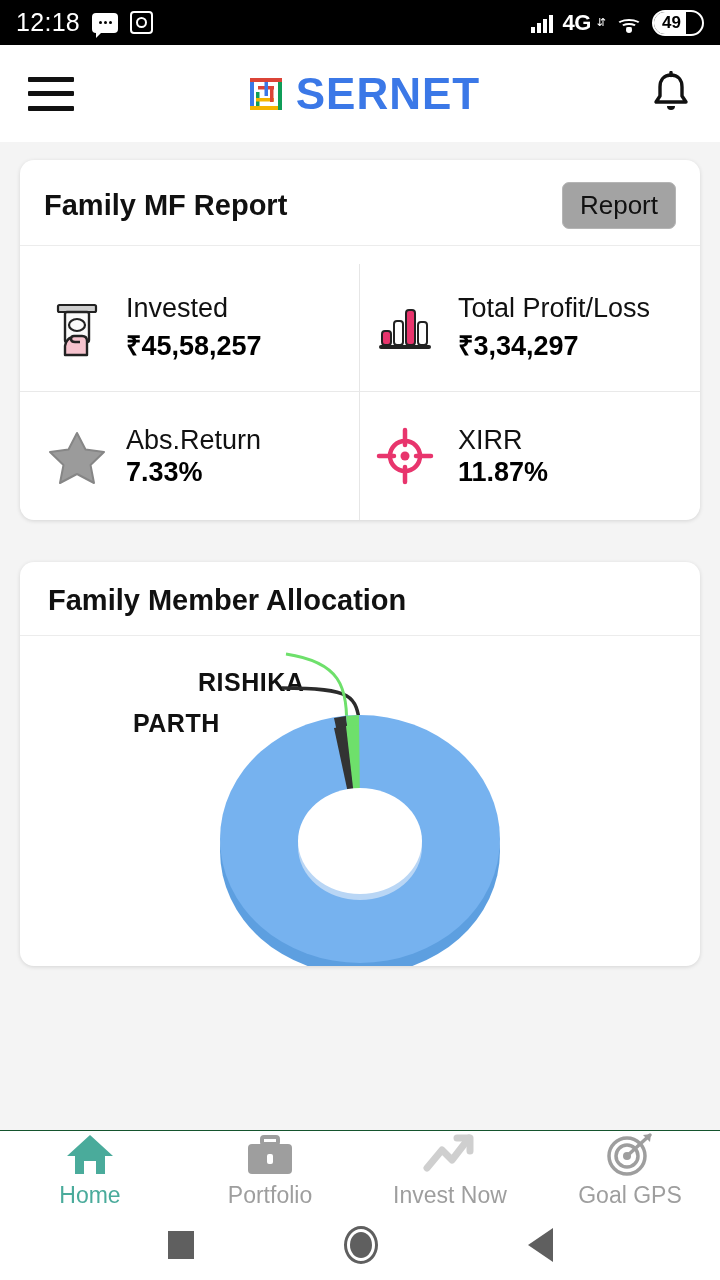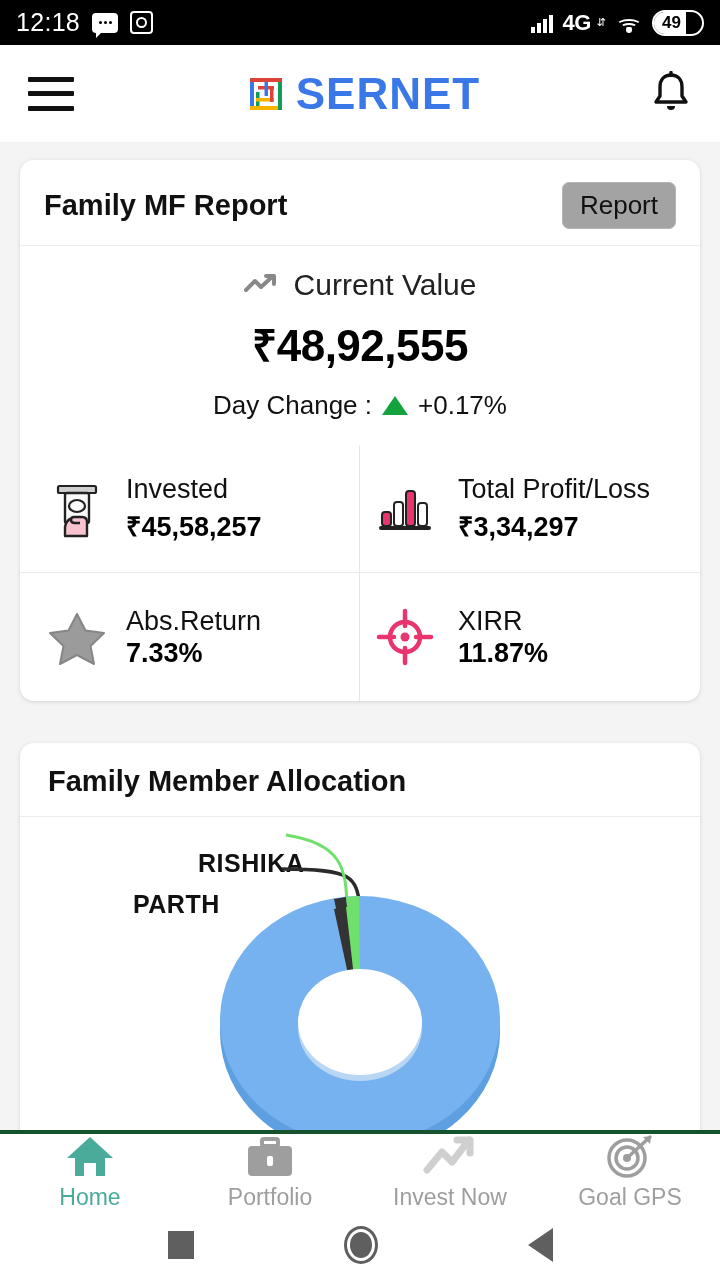"Current Value" div.cv-wrap { html: <div> <div> <span> <svg> <path></path> <path></path> </svg> </span> <span>Current Value</span> </div> <div>₹48,92,555</div> <div> <span>Day Change :</span> <span></span> <span>+0.17%</span> </div> </div> -> none }
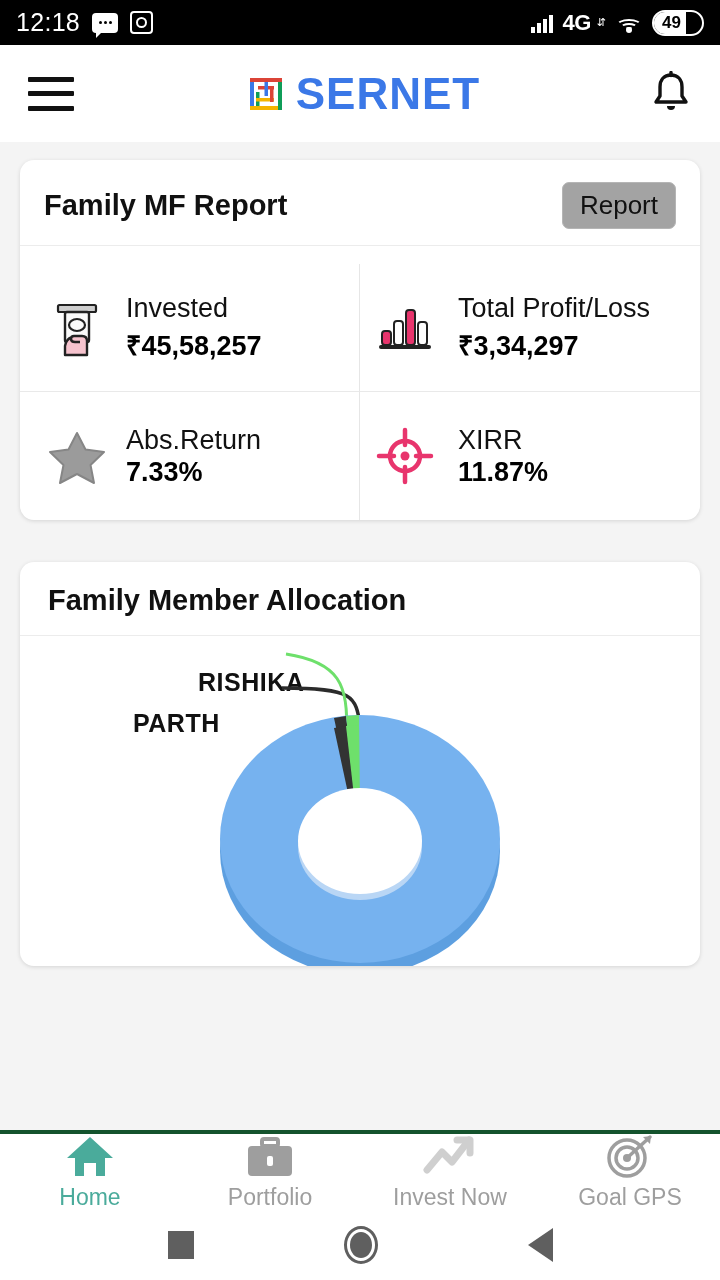"Home" .bottomnav { border-top: 4px solid #14532d -> 1px solid #14532d }
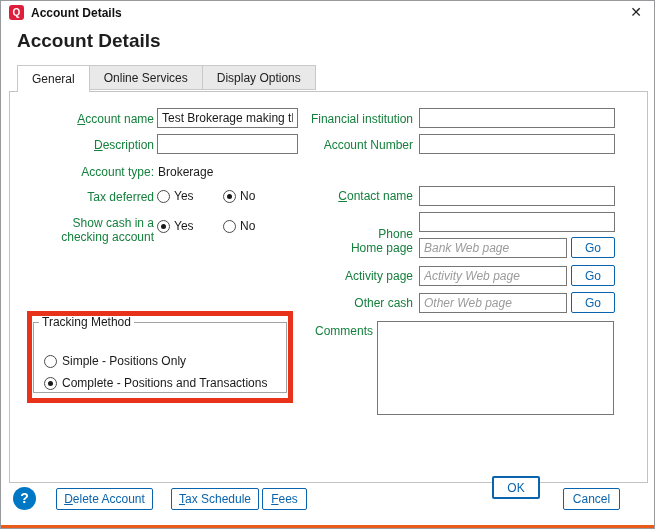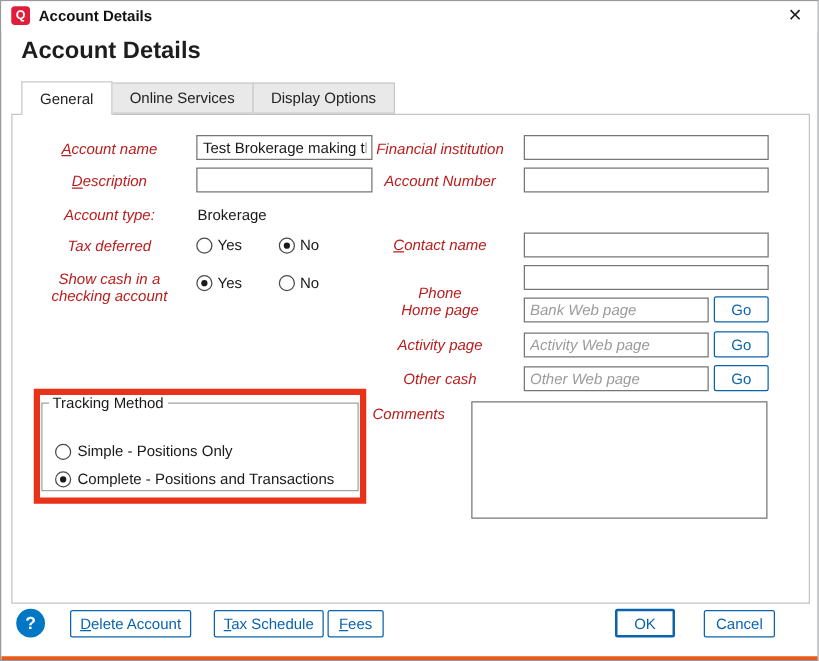"General" .tabs { align-items: center -> flex-start }
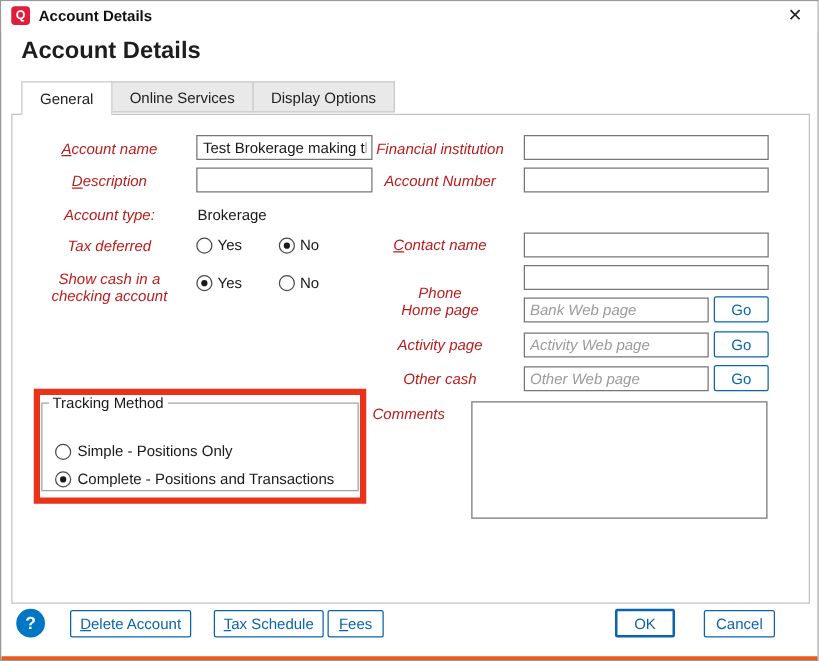"Account name" .lbl { color: #b91c1c -> #15803d; font-style: italic -> none; text-align: center -> right }
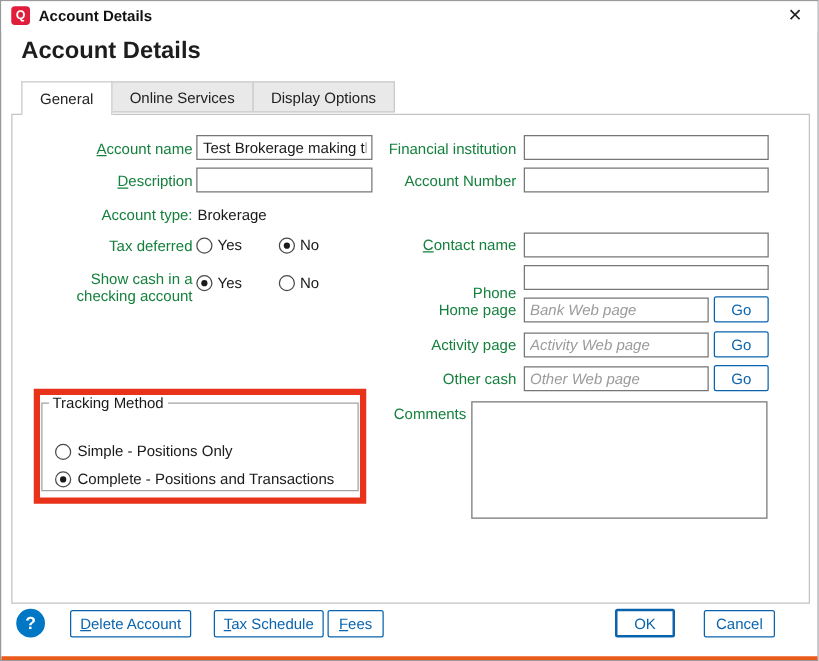"OK" button.btn { top: 486px -> 475px }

**TASK ITEM**
Please provide a faithful transcription of all the data, pictures excluded.

**TASK RESPONSE**
"Current Value" div.cv-wrap { html: <div> <div> <span> <svg> <path></path> <path></path> </svg> </span> <span>Current Value</span> </div> <div>₹48,92,555</div> <div> <span>Day Change :</span> <span></span> <span>+0.17%</span> </div> </div> -> none }
"Home" .bottomnav { border-top: 4px solid #14532d -> 1px solid #14532d }
"General" .tabs { align-items: center -> flex-start }
"Account name" .lbl { color: #b91c1c -> #15803d; font-style: italic -> none; text-align: center -> right }
"OK" button.btn { top: 486px -> 475px }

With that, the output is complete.